• _Work required_
Please list all lines of the material below in which the string "width" occurs.

• _Provided data_
=== Begin Enclosure ===

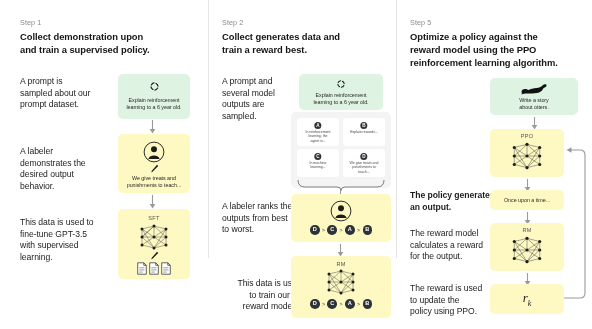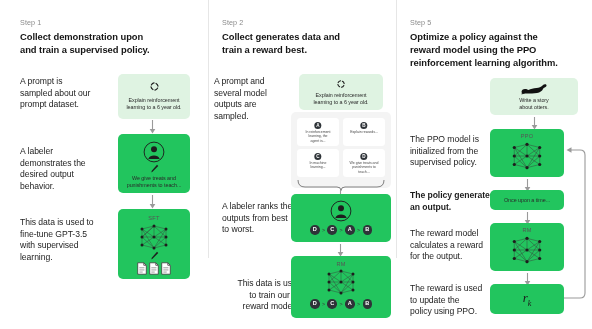--- a/index.html
+++ b/index.html
@@ -322,7 +322,7 @@
         <div>train a reward best.</div>
       </div>
 
-      <div class="caption" style="left:5px; top:76px; width:78px;">
+      <div class="caption" style="left:13px; top:76px; width:78px;">
         <div style="white-space:pre-line;">A prompt and
 several model
 outputs are

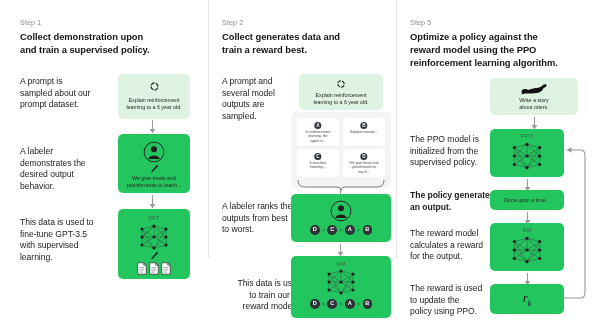--- a/index.html
+++ b/index.html
@@ -493,11 +493,6 @@
         </svg>
       </div>
 
-      <div class="caption" style="left:13px; top:134px; width:100px;">
-        <div style="white-space:pre-line;">The PPO model is
-initialized from the
-supervised policy.</div>
-      </div>
 
       <div class="card" style="left:93px; top:129px; width:74px; height:48px;">
         <div class="card-title" style="top:4px;">PPO</div>

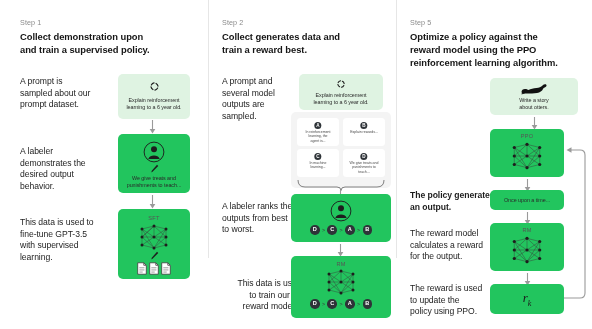--- a/index.html
+++ b/index.html
@@ -63,7 +63,7 @@
     position: absolute;
     box-sizing: border-box;
     border-radius: 5px;
-    background: #22c55e;
+    background: #fef9c3;
   }
   .card.green {
     background: #dff3e2;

=== End Enclosure ===

• _Finished exercise_
-      <div class="caption" style="left:5px; top:76px; width:78px;">
+      <div class="caption" style="left:13px; top:76px; width:78px;">
-      <div class="caption" style="left:13px; top:134px; width:100px;">
       <div class="card" style="left:93px; top:129px; width:74px; height:48px;">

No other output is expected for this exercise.